══ Supplied information
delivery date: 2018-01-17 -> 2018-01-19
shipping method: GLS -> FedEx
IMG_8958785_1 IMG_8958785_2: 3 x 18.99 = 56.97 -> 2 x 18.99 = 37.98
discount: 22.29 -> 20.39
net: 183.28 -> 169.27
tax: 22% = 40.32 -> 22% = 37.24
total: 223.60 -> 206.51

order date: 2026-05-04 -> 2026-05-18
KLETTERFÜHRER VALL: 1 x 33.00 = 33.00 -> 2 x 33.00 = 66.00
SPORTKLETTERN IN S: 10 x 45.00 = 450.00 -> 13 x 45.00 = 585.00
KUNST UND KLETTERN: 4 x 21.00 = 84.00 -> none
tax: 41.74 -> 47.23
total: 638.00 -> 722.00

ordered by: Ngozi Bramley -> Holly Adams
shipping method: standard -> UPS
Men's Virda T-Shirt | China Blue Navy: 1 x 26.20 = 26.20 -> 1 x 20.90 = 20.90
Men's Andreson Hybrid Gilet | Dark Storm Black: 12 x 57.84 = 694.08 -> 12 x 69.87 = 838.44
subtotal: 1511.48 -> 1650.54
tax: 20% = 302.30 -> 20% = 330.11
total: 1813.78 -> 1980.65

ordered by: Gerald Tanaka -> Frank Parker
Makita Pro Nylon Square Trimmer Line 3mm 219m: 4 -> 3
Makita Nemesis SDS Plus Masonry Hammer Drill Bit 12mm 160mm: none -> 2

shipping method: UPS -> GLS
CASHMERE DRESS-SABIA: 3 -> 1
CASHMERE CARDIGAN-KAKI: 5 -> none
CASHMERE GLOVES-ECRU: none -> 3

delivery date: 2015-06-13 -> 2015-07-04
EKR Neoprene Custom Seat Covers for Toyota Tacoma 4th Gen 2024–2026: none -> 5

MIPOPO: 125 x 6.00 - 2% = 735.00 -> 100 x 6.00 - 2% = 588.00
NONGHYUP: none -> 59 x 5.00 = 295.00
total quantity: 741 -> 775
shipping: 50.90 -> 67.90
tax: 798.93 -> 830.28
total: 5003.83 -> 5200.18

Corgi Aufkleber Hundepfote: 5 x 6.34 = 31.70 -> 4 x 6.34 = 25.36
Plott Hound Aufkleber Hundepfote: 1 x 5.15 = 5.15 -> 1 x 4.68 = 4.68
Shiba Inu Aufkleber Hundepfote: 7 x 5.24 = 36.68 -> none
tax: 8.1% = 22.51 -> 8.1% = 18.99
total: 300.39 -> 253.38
════
Task requirements: Word for word, restate every record in the listing.

Exercise answer:
delivery date: 2018-01-17 -> 2018-01-19
shipping method: GLS -> FedEx
IMG_8958785_1 IMG_8958785_2: 3 x 18.99 = 56.97 -> 2 x 18.99 = 37.98
discount: 22.29 -> 20.39
net: 183.28 -> 169.27
tax: 22% = 40.32 -> 22% = 37.24
total: 223.60 -> 206.51

order date: 2026-05-04 -> 2026-05-18
KLETTERFÜHRER VALL: 1 x 33.00 = 33.00 -> 2 x 33.00 = 66.00
SPORTKLETTERN IN S: 10 x 45.00 = 450.00 -> 13 x 45.00 = 585.00
KUNST UND KLETTERN: 4 x 21.00 = 84.00 -> none
tax: 41.74 -> 47.23
total: 638.00 -> 722.00

ordered by: Ngozi Bramley -> Holly Adams
shipping method: standard -> UPS
Men's Virda T-Shirt | China Blue Navy: 1 x 26.20 = 26.20 -> 1 x 20.90 = 20.90
Men's Andreson Hybrid Gilet | Dark Storm Black: 12 x 57.84 = 694.08 -> 12 x 69.87 = 838.44
subtotal: 1511.48 -> 1650.54
tax: 20% = 302.30 -> 20% = 330.11
total: 1813.78 -> 1980.65

ordered by: Gerald Tanaka -> Frank Parker
Makita Pro Nylon Square Trimmer Line 3mm 219m: 4 -> 3
Makita Nemesis SDS Plus Masonry Hammer Drill Bit 12mm 160mm: none -> 2

shipping method: UPS -> GLS
CASHMERE DRESS-SABIA: 3 -> 1
CASHMERE CARDIGAN-KAKI: 5 -> none
CASHMERE GLOVES-ECRU: none -> 3

delivery date: 2015-06-13 -> 2015-07-04
EKR Neoprene Custom Seat Covers for Toyota Tacoma 4th Gen 2024–2026: none -> 5

MIPOPO: 125 x 6.00 - 2% = 735.00 -> 100 x 6.00 - 2% = 588.00
NONGHYUP: none -> 59 x 5.00 = 295.00
total quantity: 741 -> 775
shipping: 50.90 -> 67.90
tax: 798.93 -> 830.28
total: 5003.83 -> 5200.18

Corgi Aufkleber Hundepfote: 5 x 6.34 = 31.70 -> 4 x 6.34 = 25.36
Plott Hound Aufkleber Hundepfote: 1 x 5.15 = 5.15 -> 1 x 4.68 = 4.68
Shiba Inu Aufkleber Hundepfote: 7 x 5.24 = 36.68 -> none
tax: 8.1% = 22.51 -> 8.1% = 18.99
total: 300.39 -> 253.38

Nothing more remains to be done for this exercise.